W3C home > Mailing lists > Public > semantic-web@w3.org > July 2014

Re: More on: Should information be merged from several RDF files?

From: Pat Hayes <phayes@ihmc.us>
Date: Mon, 7 Jul 2014 21:57:53 -0500
Cc: SW-forum Web <semantic-web@w3.org>
Message-Id: <9965B241-ED9B-497A-9403-8C20041B73FD@ihmc.us>
To: Victor Porton <porton@narod.ru>

On Jul 7, 2014, at 4:17 PM, Victor Porton <porton@narod.ru> wrote:

> I am writing a program.
> I read RDF files while executing my program.
> After each RDF loaded, my program does some actions (and probably terminates).
> It is not predictable which RDF file will be loaded next, because in intervals between loading RDF files my program does some computations and the next loaded RDF file depends on these computation.
> As such, I cannot first load all RDF files and merge information in them. Instead of this I need to load RDF files one-by-one and update my program data structure after reading each RDF file.
> If I would read all RDF files at once I would be able just to merge data from all RDF files. But I cannot do that.
> Upon reading each RDF file, I update internal data structures of my program based on RDF triples loaded.

So far, nothing you have said tells us why you are using RDF for this application. RDF is intended for use in transmitting assertional information across the Web, analogously with how HTML is designed to transmit hypertext. Does your application have any relationship to this kind of use? 

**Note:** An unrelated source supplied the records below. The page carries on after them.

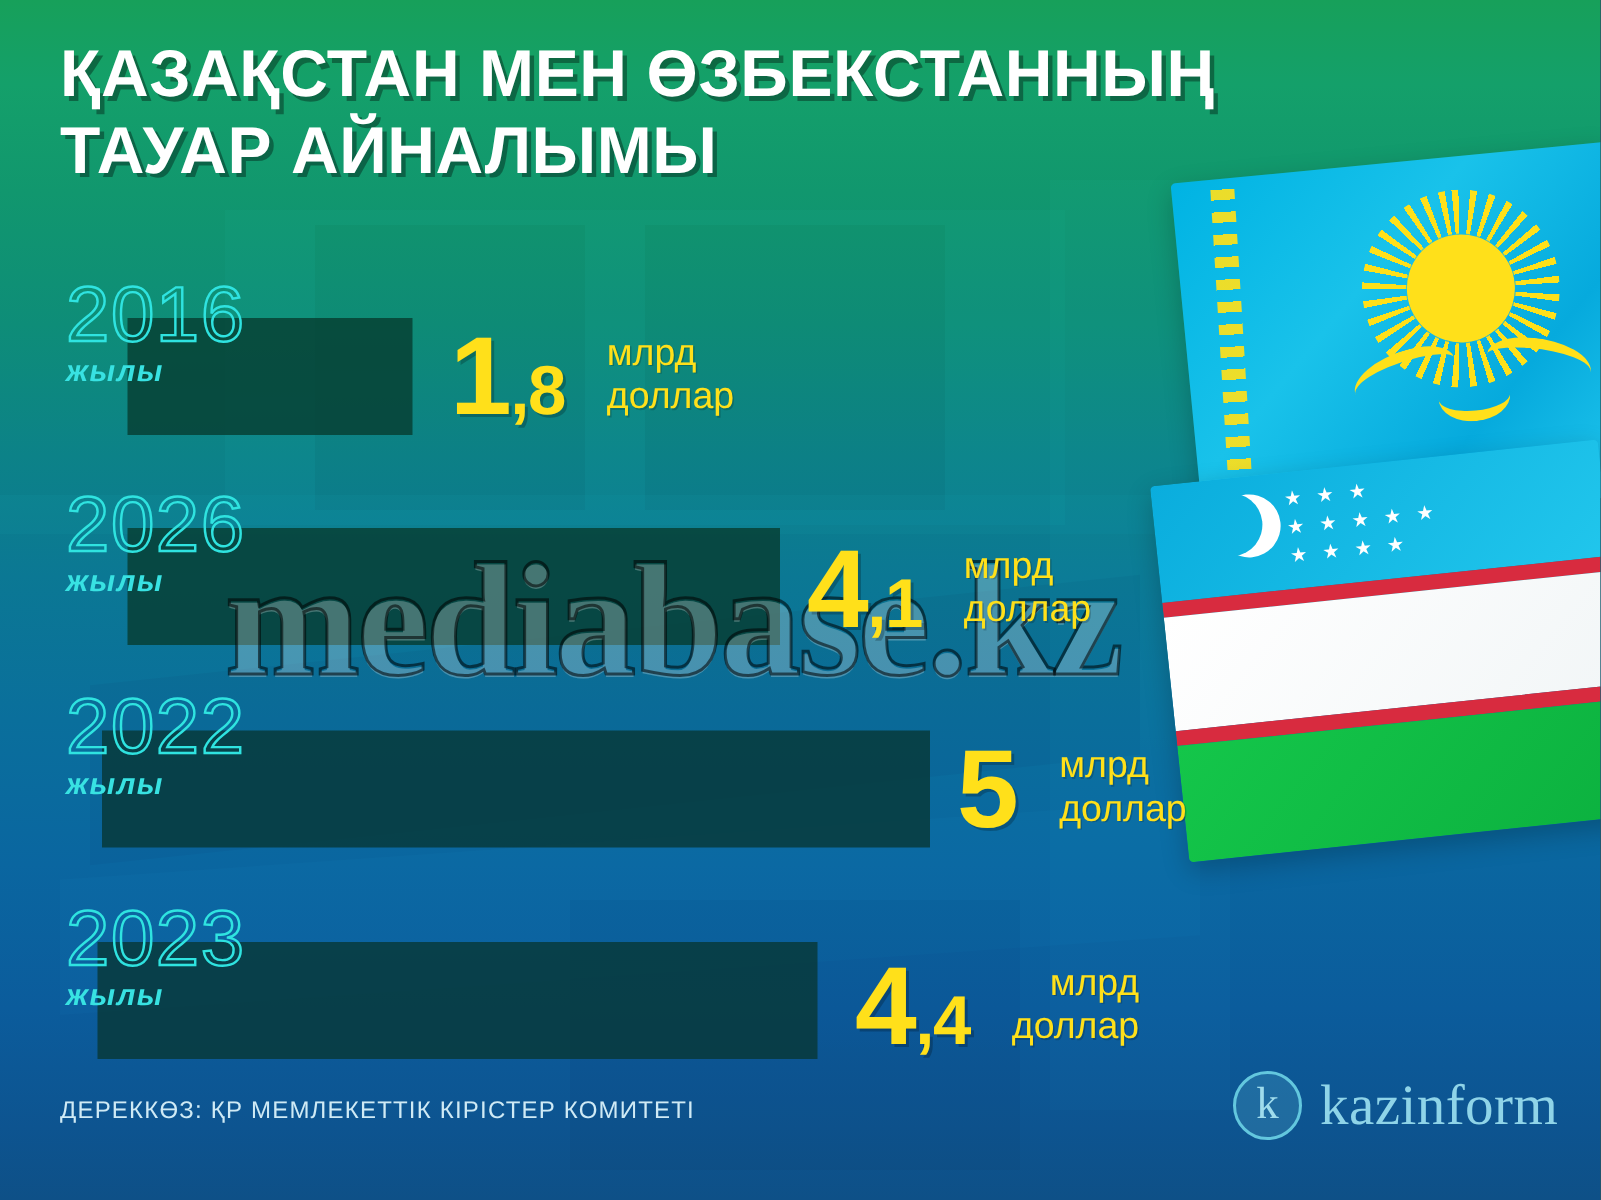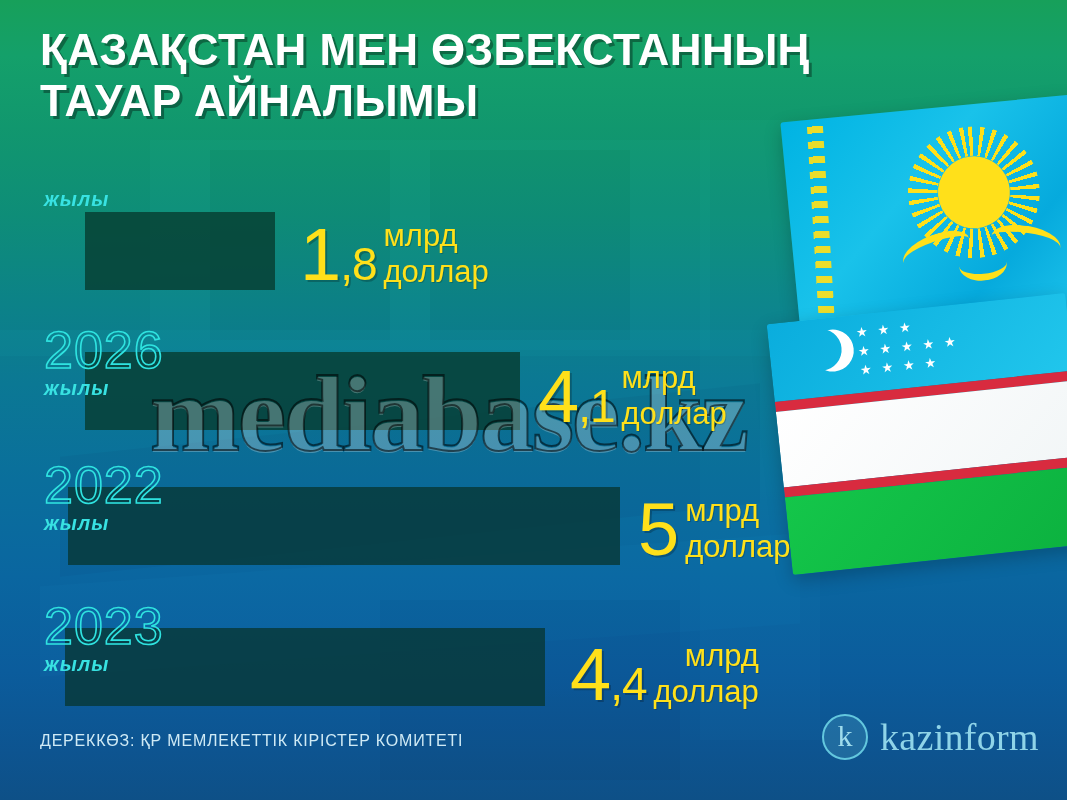--- a/index.html
+++ b/index.html
@@ -43,28 +43,28 @@
     letter-spacing:1px;font-family:"Liberation Sans",sans-serif;
   }
   .yearsub{
     font-size:20px;font-weight:bold;color:#38e2e2;letter-spacing:1px;
     margin-top:2px;
     font-style:italic;
   }
 
   .value{position:absolute;display:flex;align-items:center;z-index:4;}
   .num{
-    color:#ffe01a;font-weight:normal;font-size:74px;line-height:.9;
+    color:#ffe01a;font-weight:bold;font-size:74px;line-height:.9;
     letter-spacing:-1px;
     text-shadow:2px 2px 0 rgba(0,0,0,.22);
   }
   .num .dec{font-size:46px;}
   .unit{
-    color:#ffe01a;font-size:31px;line-height:1.16;font-weight:normal;
-    margin-left:7px;padding-bottom:2px;
+    color:#ffe01a;font-size:25px;line-height:1.16;font-weight:normal;
+    margin-left:28px;padding-bottom:2px;
     text-shadow:1px 1px 0 rgba(0,0,0,.18);
   }
 
   
   .source{
     position:absolute;left:40px;top:732px;
     color:#cfeaf5;font-size:16px;letter-spacing:.8px;text-transform:uppercase;
   }
 
   
@@ -150,20 +150,21 @@
     <i style="left:40px;top:560px;width:760px;height:90px;transform:skewY(-4deg);"></i>
     <i class="dark" style="left:380px;top:600px;width:300px;height:180px;"></i>
     <i style="left:700px;top:120px;width:120px;height:620px;"></i>
   </div>
 
   <div class="title">ҚАЗАҚСТАН МЕН ӨЗБЕКСТАННЫҢ ТАУАР АЙНАЛЫМЫ</div>
 
   <div class="row r1" style="top:212px;width:100%;">
     <div class="bar" style="left:85px;width:190px;"></div>
     <div class="yearbox">
+      <div class="year">2016</div>
       <div class="yearsub">жылы</div>
     </div>
     <div class="value" style="left:300px;top:6px;">
       <div class="num">
         <span>1</span><span class="dec">,8</span>
       </div>
       <div class="unit">
         <div>млрд</div>
         <div>доллар</div>
       </div>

> I cannot base building these internal data structures of my program on the result of set-theoretic union of all RDF triples loaded till the moment. The reason for this is that loading an additional RDF may render my data inconsistent

Two points in response. 

First, this notion of 'inconsistent' which you are using is not the RDF notion of consistency. You are therefore, apparently, using some kind semantic extension of RDF. (See http://www.w3.org/TR/2014/REC-rdf11-mt-20140225/#semantic-extensions-and-entailment-regimes ) You might do well to try to describe this extension more precisely before proceeding. (The restriction you describe below is defined in the OWL semantic extension: it is the requirement that the predicate be a functional property.) 

Second, it is of the essence of RDF and RDF extensions that they can express inconsistencies. RDF users should be prepared to deal with clashes or inconsistencies between data items and have strategies for dealing with them. These might range form simply throwing an error, to a sophisticated truth-maintenance system which finds maximally consistent subsets of RDF triples. 

> (if it has two or more different objects for a predicate which should have no more than on value, as in an example below). So this would require removal of some data from my program data structures, what would aimlessly complicate the code. I want only to add new data structures, not remove them, to make my program easier.

With respect, this is rather like saying that I want to avoid doing arithmetic, so I want all my sums to be correct without having to add them up. RDF simply carries data to your code: if that data is faulty or more complicated than you would prefer it to be, don't blame RDF or seek to find an RDF magic bullet. 

> So the only remaining option is to load RDF one-by-one and construct new internal data structures of my program based only on the last loaded RDF file (not all loaded RDF files together).

You have decided to resolve contradictions by preferring the most-recently read data over 'older' data. This sounds like a possibly workable simplification, but I would not want to rely on it for anything important. 

> A question remains:
> # file-1.rdf
> <http://example.com> <#property-which-can-have-only-one-value> 1 .
> # file-2.rdf
> <http://example.com> <#property-which-can-have-only-one-value> 2 .
> Let we load first file-1.rdf and then later file-2.rdf. Should the triple from file-2.rdf be ignored? Or should I construct a new data structure from the data of both files, as if the subject URLs in these files would be different?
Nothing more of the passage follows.